What the task requires: Single out the lines of the material that contain "skills" and copy them.
##########
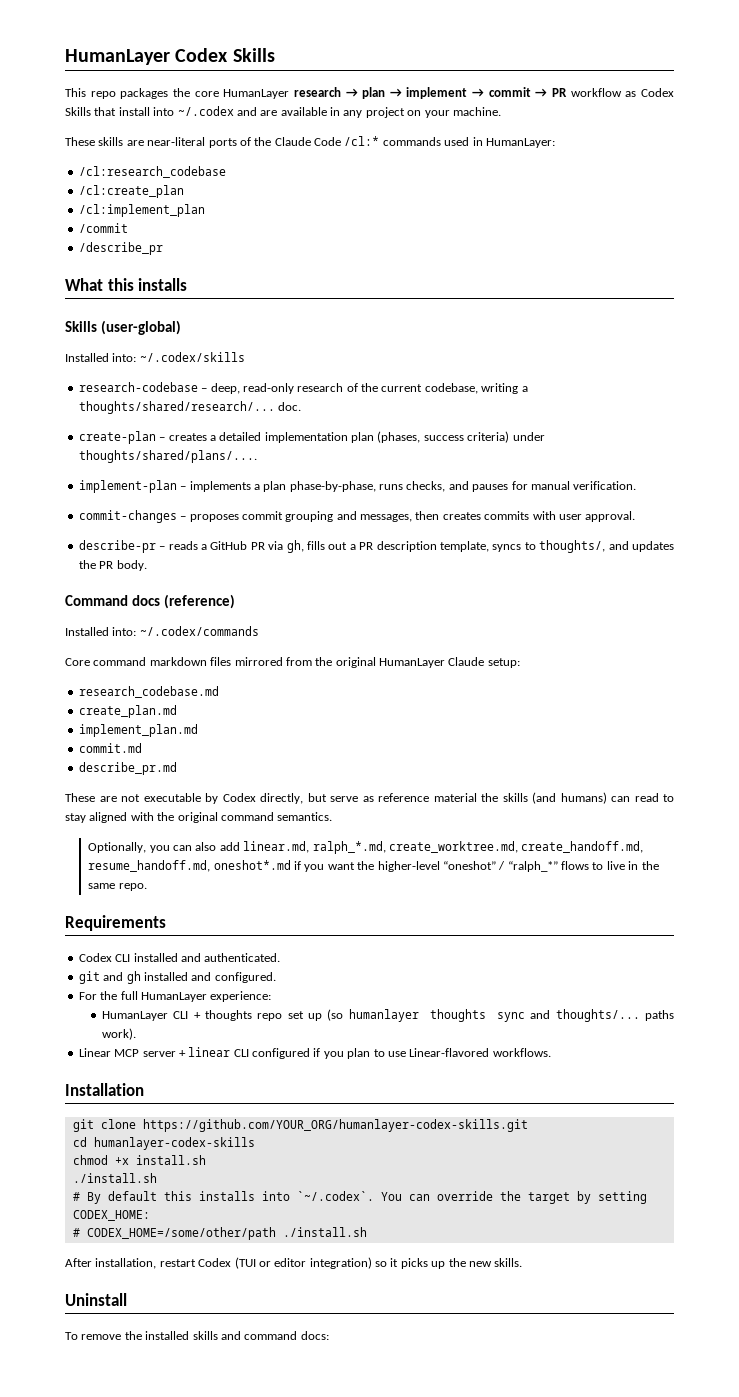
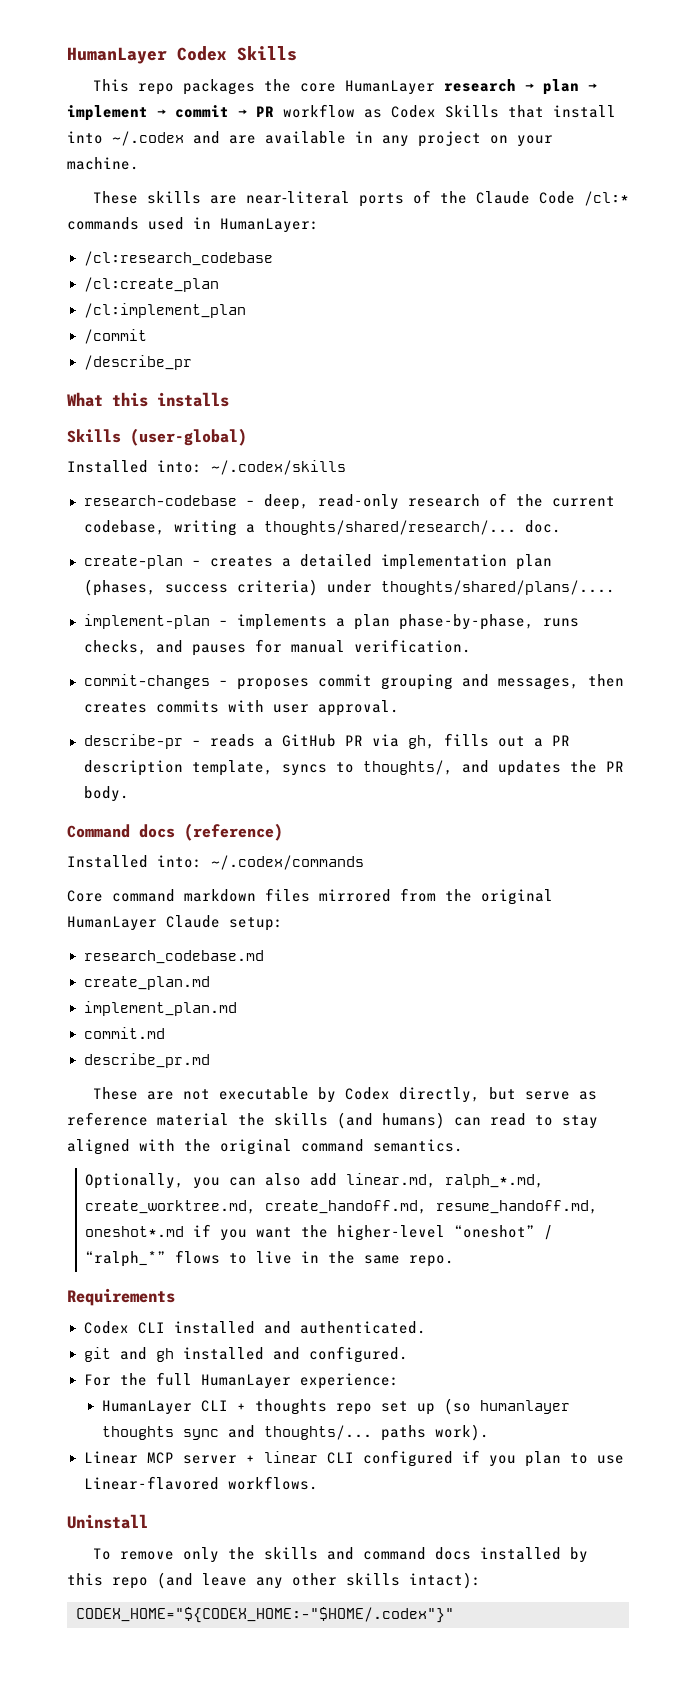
- Installation
- git clone https://github.com/YOUR_ORG/humanlayer-codex-skills.git
- cd humanlayer-codex-skills
- chmod +x install.sh
- ./install.sh
- # By default this installs into `~/.codex`. You can override the target by setting CODEX_HOME:
- # CODEX_HOME=/some/other/path ./install.sh
- After installation, restart Codex (TUI or editor integration) so it picks up the new skills.
- To remove the installed skills and command docs:
+ To remove only the skills and command docs installed by this repo (and leave any other skills intact):
+ CODEX_HOME="${CODEX_HOME:-"$HOME/.codex"}"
##########
Solution to this exercise:
- git clone https://github.com/YOUR_ORG/humanlayer-codex-skills.git
- cd humanlayer-codex-skills
- After installation, restart Codex (TUI or editor integration) so it picks up the new skills.
- To remove the installed skills and command docs:
+ To remove only the skills and command docs installed by this repo (and leave any other skills intact):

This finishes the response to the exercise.